Since its Series A funding ($750k back in December), SendGrid (which was incubated by TechStars) has seen a nice boom in volume. Today, the company has 400 direct-paying customers, versus 100 in December. The service has also processed roughly 1.2 billion transactional emails.

Although the pay plans range from free to $800 a month the average pay user buys the “recommended” Silver package at $79.95 a month (there’s an additional fee per e-mail when you go over your monthly allotment).  In total, there are 3,000 users— a mix of direct-payers, payers through resellers and non-pay subscribers. While most users elect for the free service, SendGrid is proudly in the black– the company broke the profit barrier in January, according to SendGrid’s management.

In a nutshell, SendGrid offers businesses a way to manage transactional emails (emails generated by web applications), like its rival AuthSmtp. It can handle services like subscription, bounce management and complaint feedback. The point is to improve deliverability and provide an organized way to analyze and track e-mails— whether your business sends out 100,000 e-mails a month or hundreds of millions. As many companies with high e-mail volume will attest, bounces are a big deal— roughly 20% of transaction emails are rejected.

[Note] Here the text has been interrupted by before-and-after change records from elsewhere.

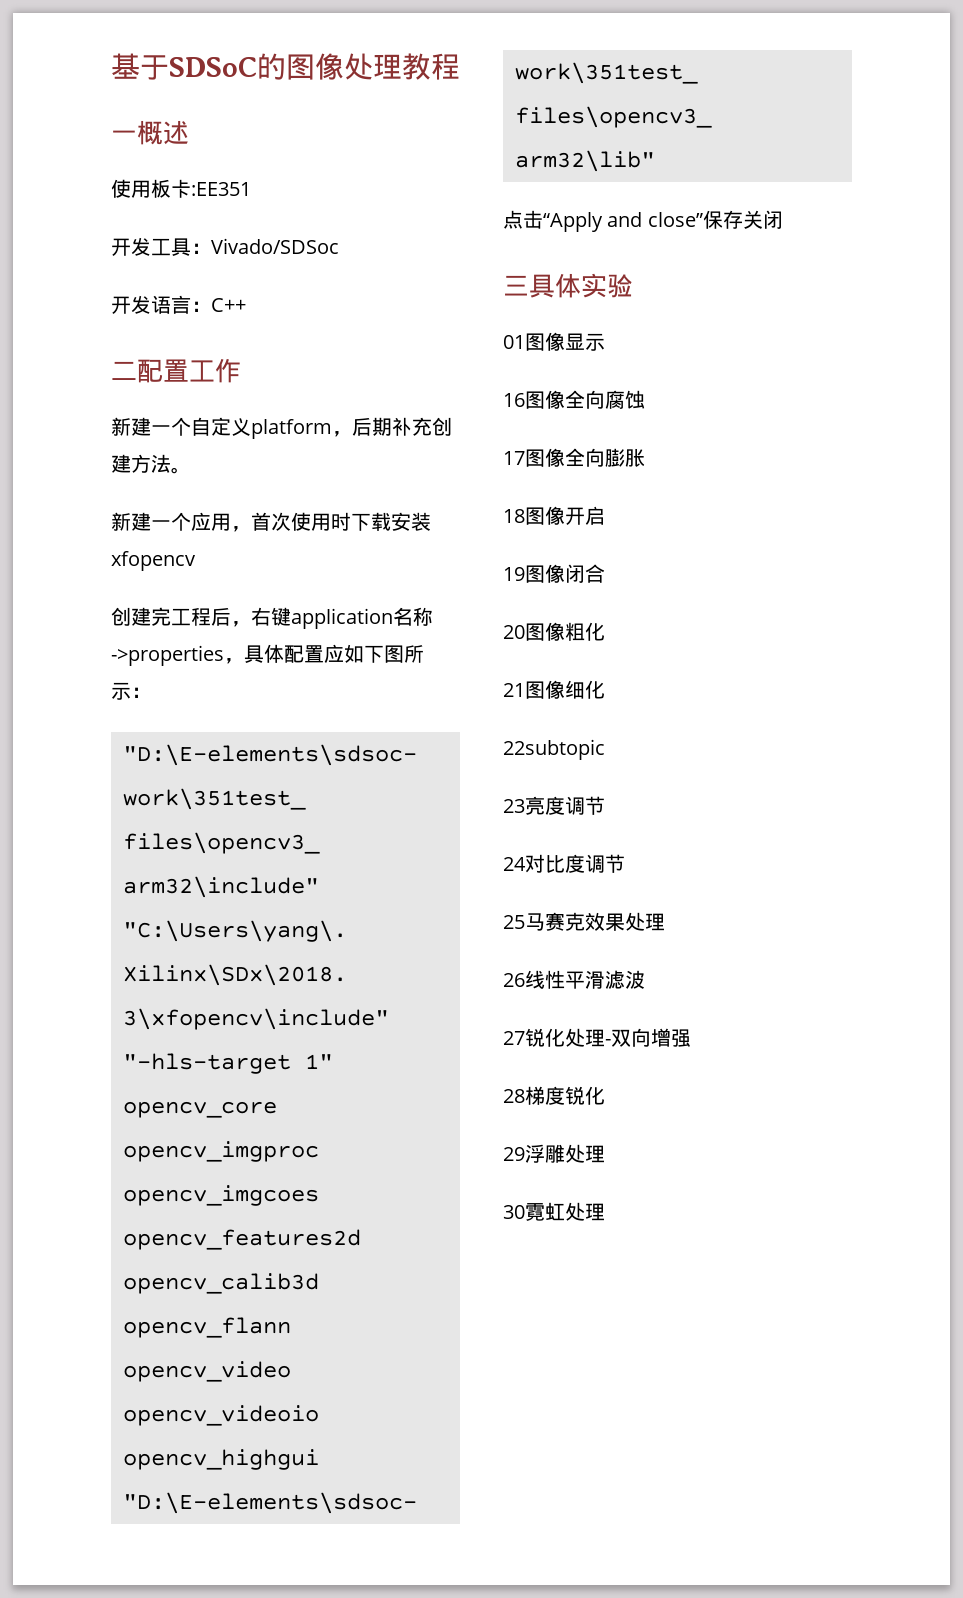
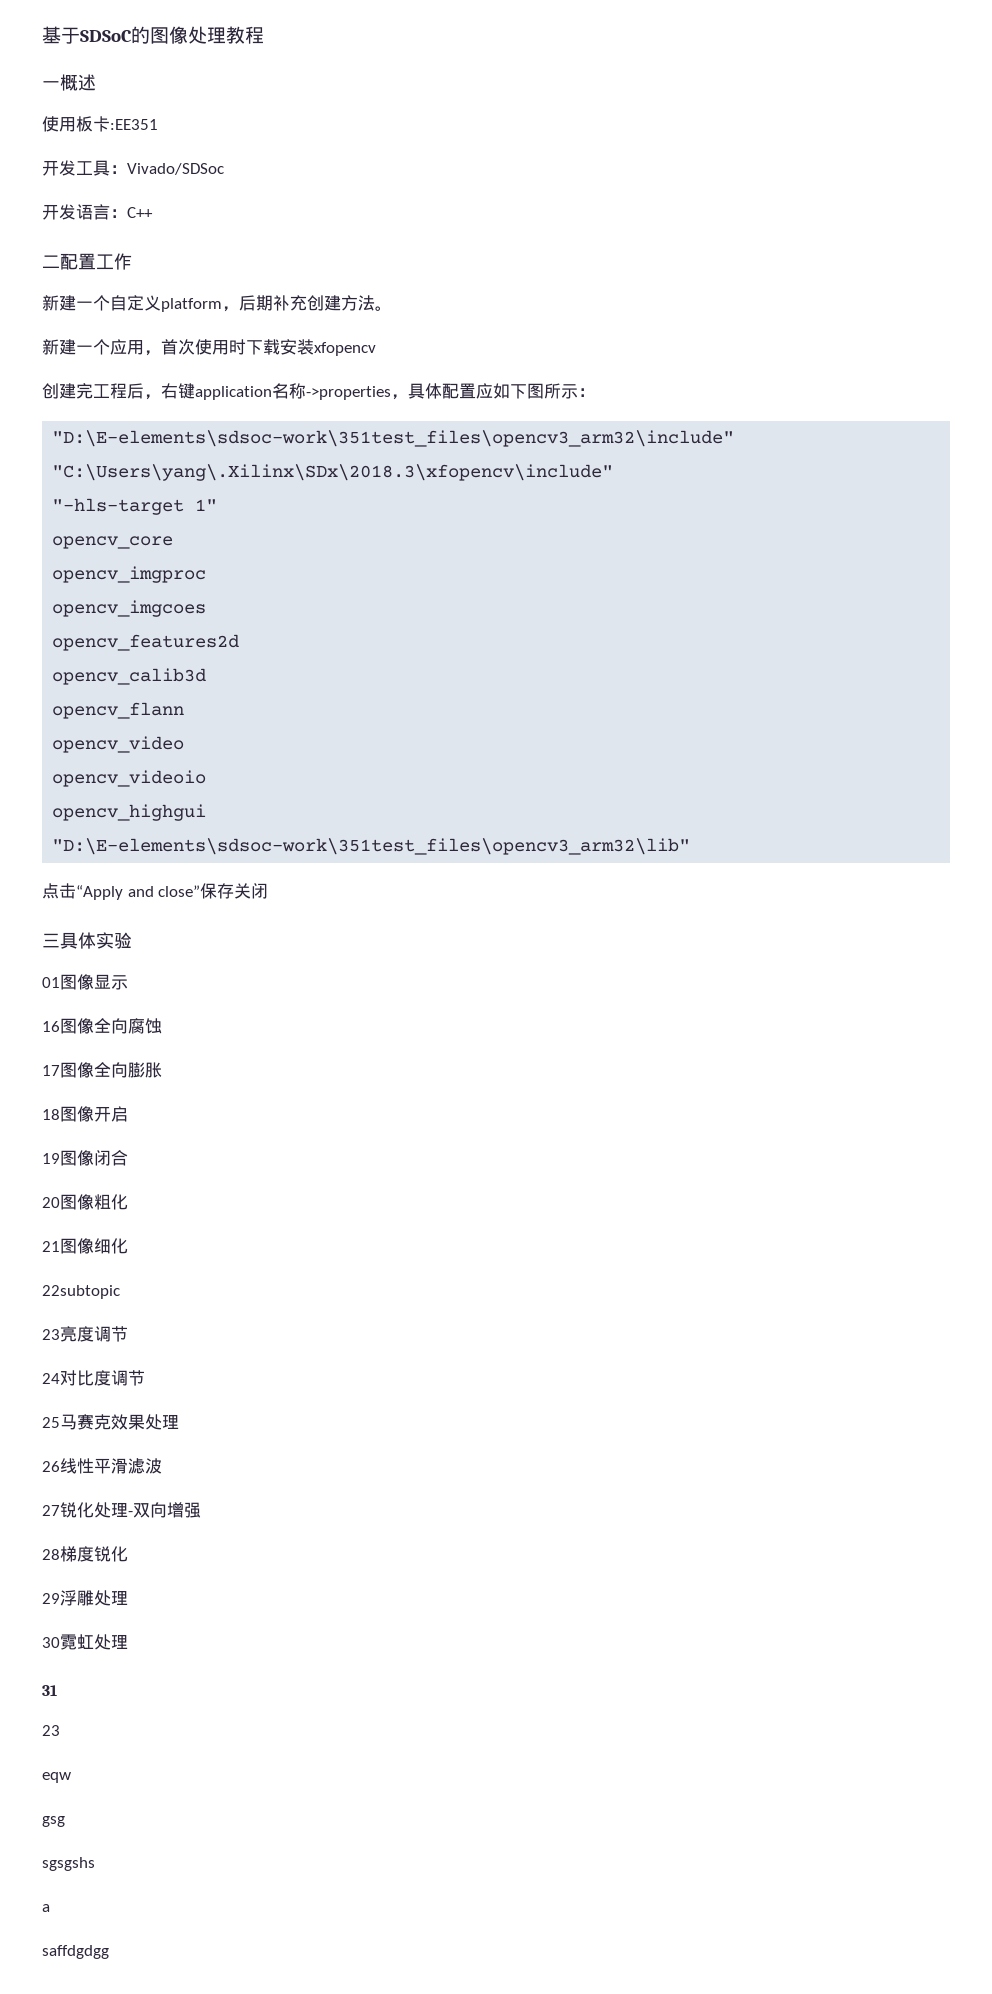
+ 31
+ 23
+ eqw
+ gsg
+ sgsgshs
+ a
+ saffdgdgg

Several start-ups are utilizing SendGrid, like Swipely, Hootsuite and Mychurch, but the company is also courting some big fish. It’s biggest client, nabbed in January, has an average output volume of 200 million e-mails per month. To put this in perspective, Co-founder and CEO, Isaac Saldana says SendGrid as a whole is on track to deliver 500 million e-mails next month (approx. 400 million for March).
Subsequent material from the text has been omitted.